### Assigned task:
Please could you give again the lines from the one holding "- Overnight Ship: 07/30 - 07/31" through the final line of the data below, exactly, with no other lines?

### Provided data:

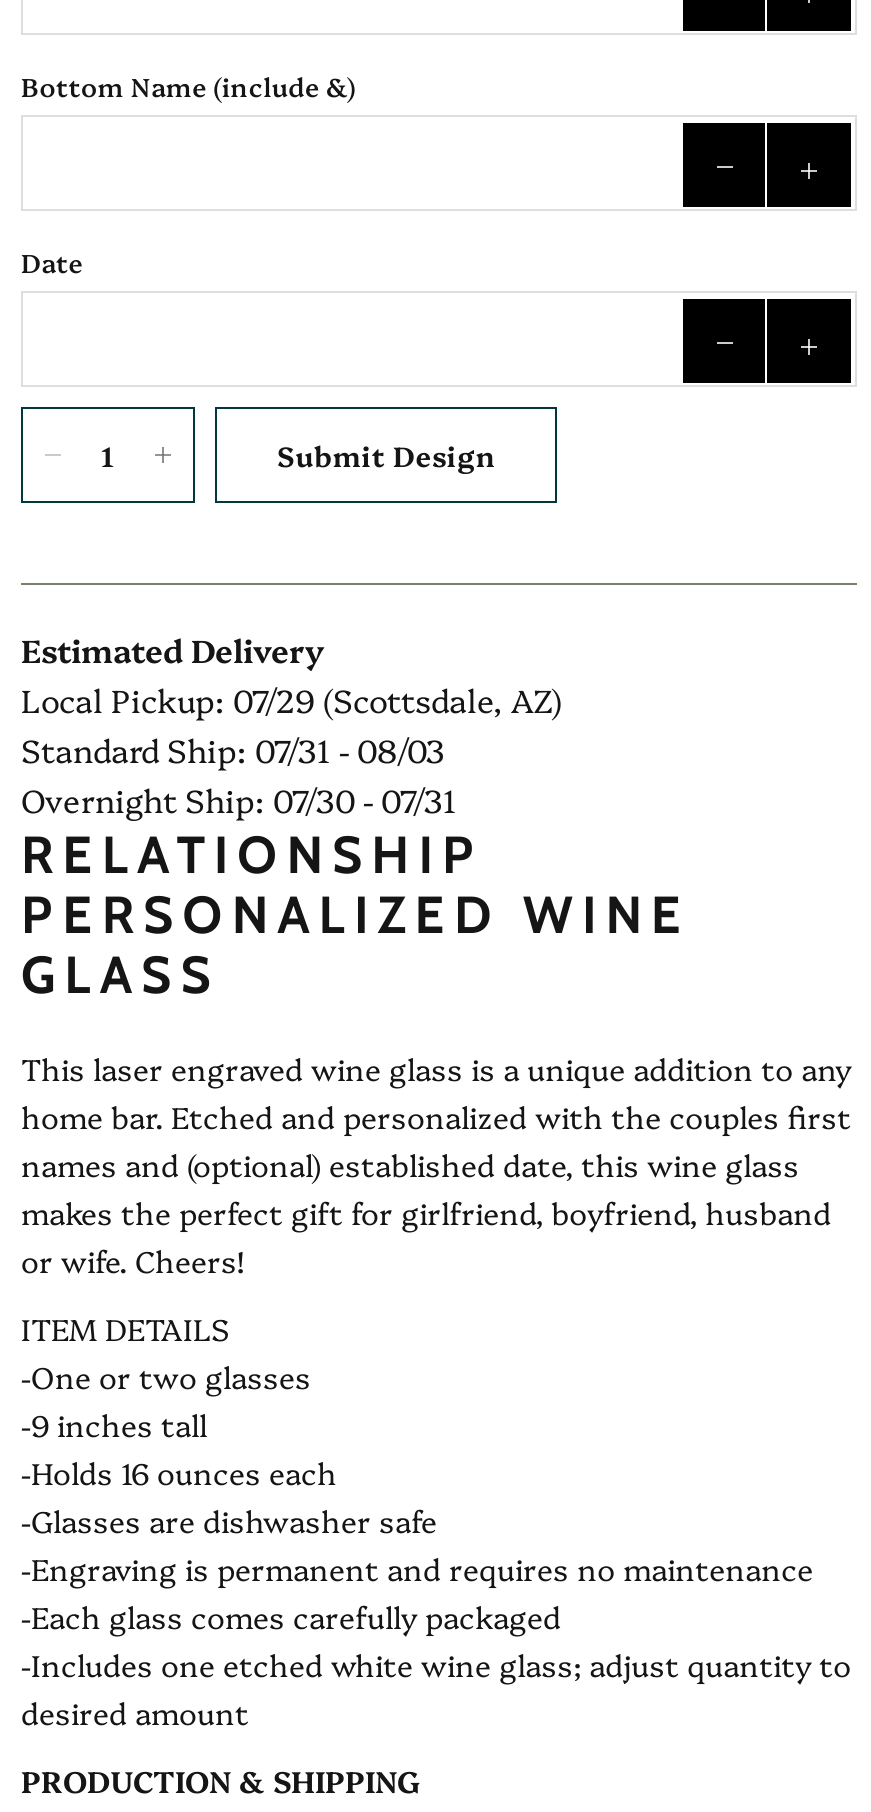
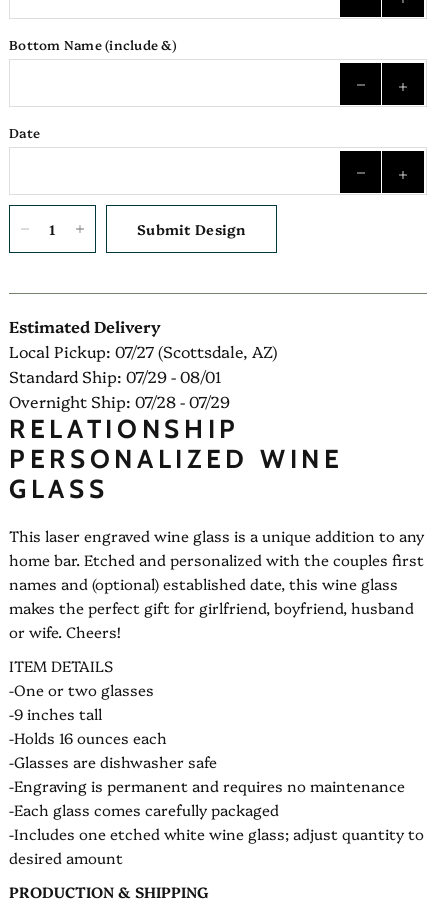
- Local Pickup: 07/29 (Scottsdale, AZ)
+ Local Pickup: 07/27 (Scottsdale, AZ)

- Standard Ship: 07/31 - 08/03
+ Standard Ship: 07/29 - 08/01

- Overnight Ship: 07/30 - 07/31
+ Overnight Ship: 07/28 - 07/29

### Answer area:
- Overnight Ship: 07/30 - 07/31
+ Overnight Ship: 07/28 - 07/29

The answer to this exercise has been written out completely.